> **ABOUT THIS EXERCISE**
The lines to return are those below that contain the word "color".

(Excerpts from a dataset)
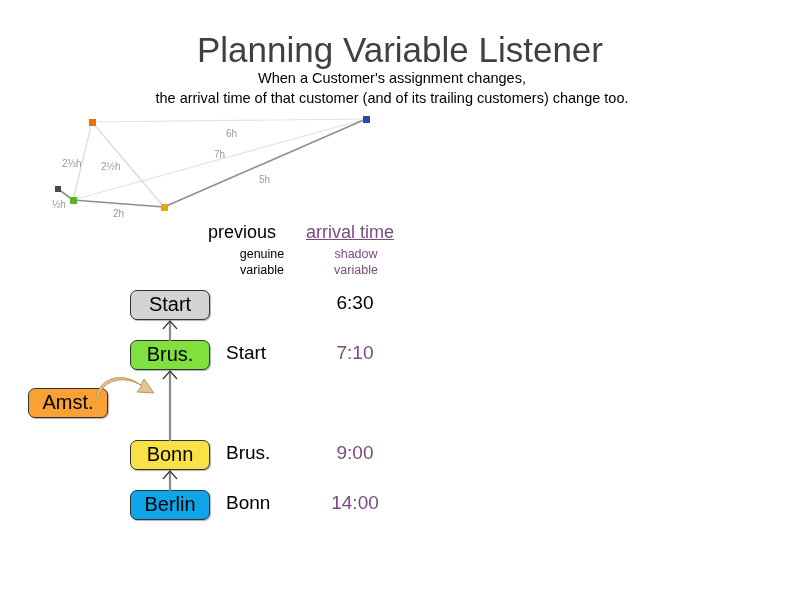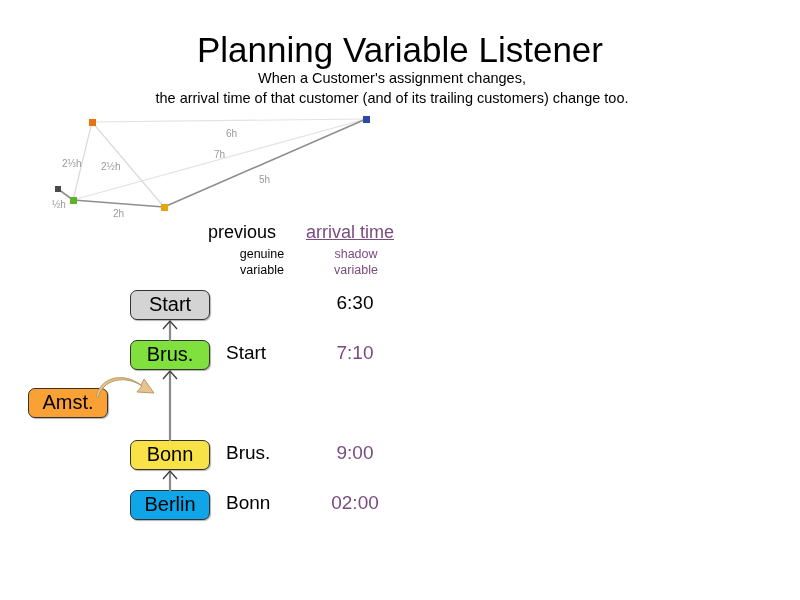--- a/index.html
+++ b/index.html
@@ -28,7 +28,7 @@
     line-height: 40px;
     font-weight: normal;
     letter-spacing: 0px;
-    color: #000000;
+    color: #404040;
   }
   #subtitle {
     position: absolute;

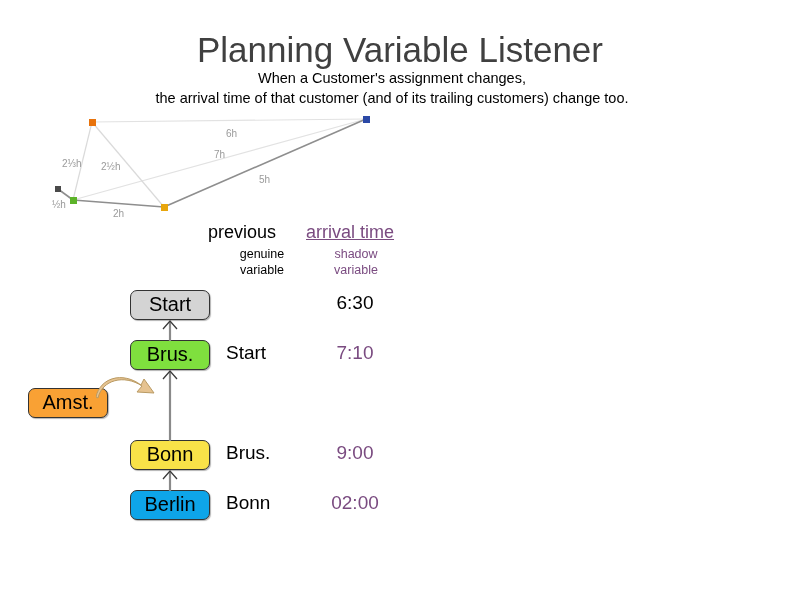--- a/index.html
+++ b/index.html
@@ -216,6 +216,6 @@
 <div class="cell-time ink-black" style="left:316px;top:292px;width:78px;">6:30</div>
 <div class="cell-time ink-purple" style="left:316px;top:342px;width:78px;">7:10</div>
 <div class="cell-time ink-purple" style="left:316px;top:442px;width:78px;">9:00</div>
-<div class="cell-time ink-purple" style="left:316px;top:492px;width:78px;">02:00</div>
+<div class="cell-time ink-purple" style="left:316px;top:492px;width:78px;">14:00</div>
 
 </body></html>

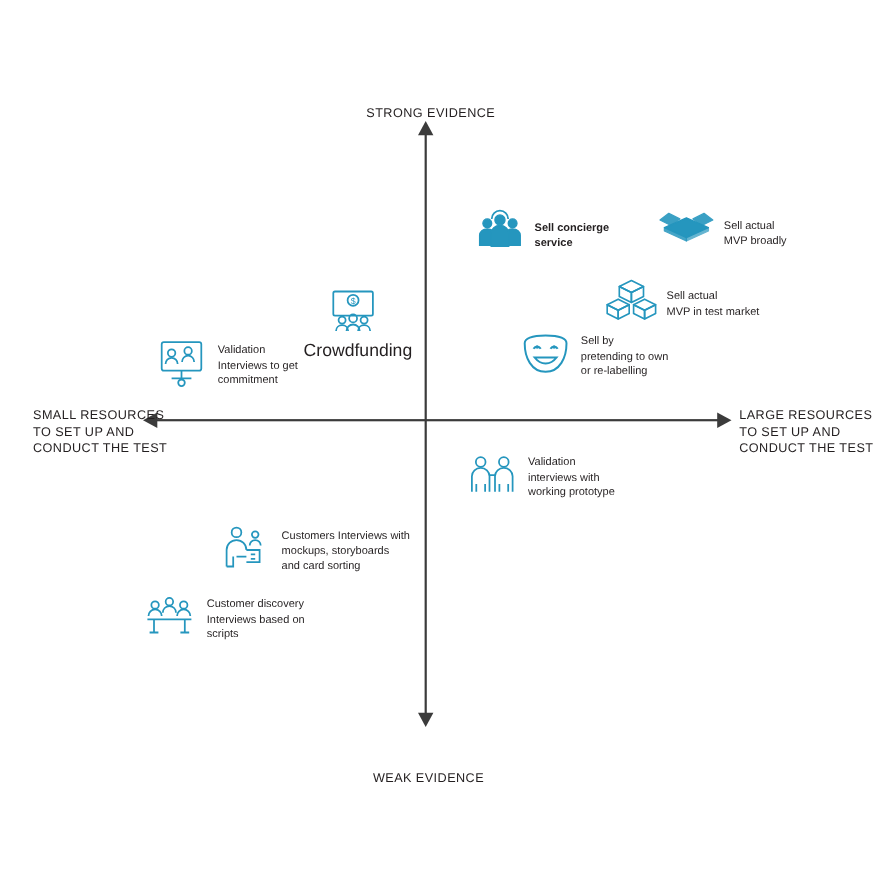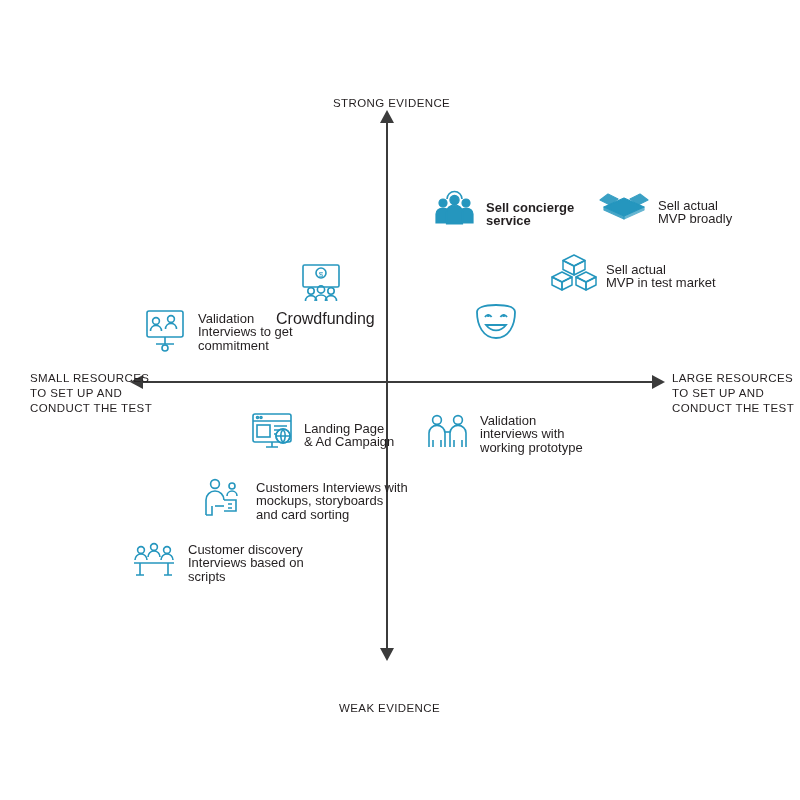--- a/index.html
+++ b/index.html
@@ -96,7 +96,7 @@
     display: block;
   }
   .item .caption {
-    font-size: 13px;
+    font-size: 10px;
     line-height: 13.5px;
     color: #231f20;
     white-space: pre-line;

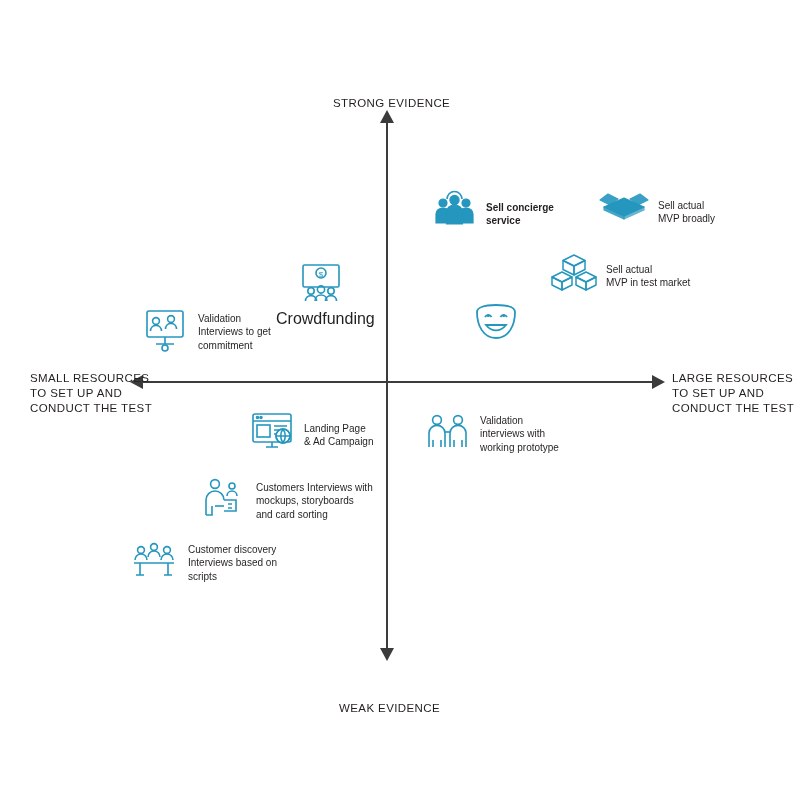--- a/index.html
+++ b/index.html
@@ -246,6 +246,9 @@
         </g>
       </svg>
     </span>
+    <span class="caption cap-right">Sell by
+pretending to own
+or re-labelling</span>
   </div>
 
   <div class="item" style="left:248px; top:410px;">

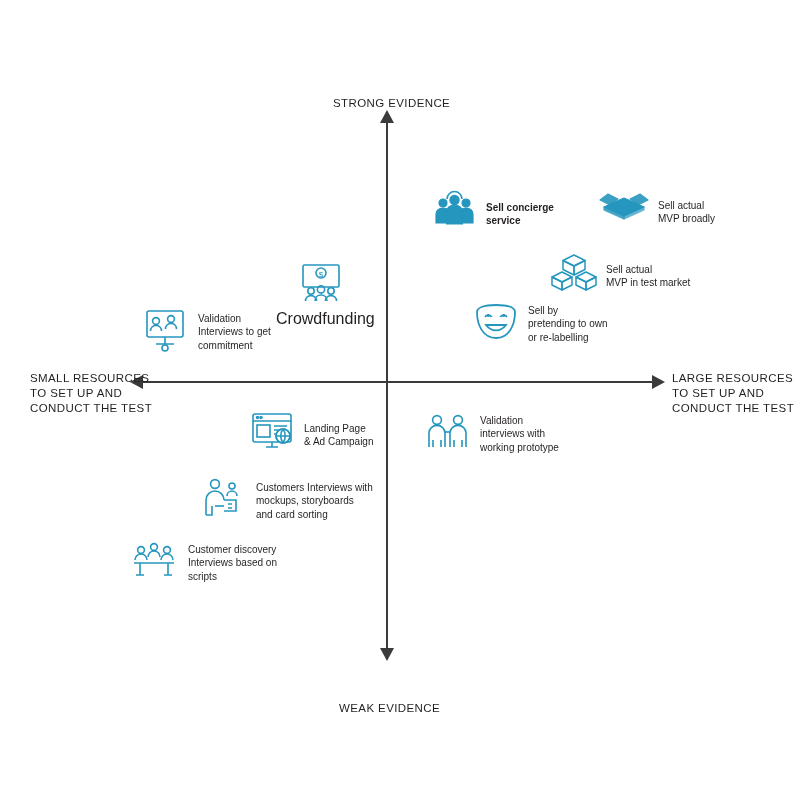--- a/index.html
+++ b/index.html
@@ -251,26 +251,6 @@
 or re-labelling</span>
   </div>
 
-  <div class="item" style="left:248px; top:410px;">
-    <span class="icon">
-      <svg width="48" height="46" viewBox="0 0 48 46">
-        <g fill="none" stroke="#2596be" stroke-width="1.6">
-          <rect x="5" y="4" width="38" height="28" rx="2"></rect>
-          <path d="M5 11h38"></path>
-          <circle cx="9.5" cy="7.5" r="1"></circle>
-          <circle cx="13" cy="7.5" r="1"></circle>
-          <rect x="9" y="15" width="13" height="12"></rect>
-          <path d="M26 16h13M26 20h13M26 24h8"></path>
-          <circle cx="35" cy="26" r="7" fill="#ffffff"></circle>
-          <circle cx="35" cy="26" r="7"></circle>
-          <path d="M28 26h14M35 19c3 4 3 10 0 14M35 19c-3 4-3 10 0 14"></path>
-          <path d="M18 37h12M24 32v5"></path>
-        </g>
-      </svg>
-    </span>
-    <span class="caption cap-right">Landing Page
-&amp; Ad Campaign</span>
-  </div>
 
   <div class="item" style="left:424px; top:410px;">
     <span class="icon">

> **TASK RESULT**
-    color: #000000;
+    color: #404040;
     color: #231f20;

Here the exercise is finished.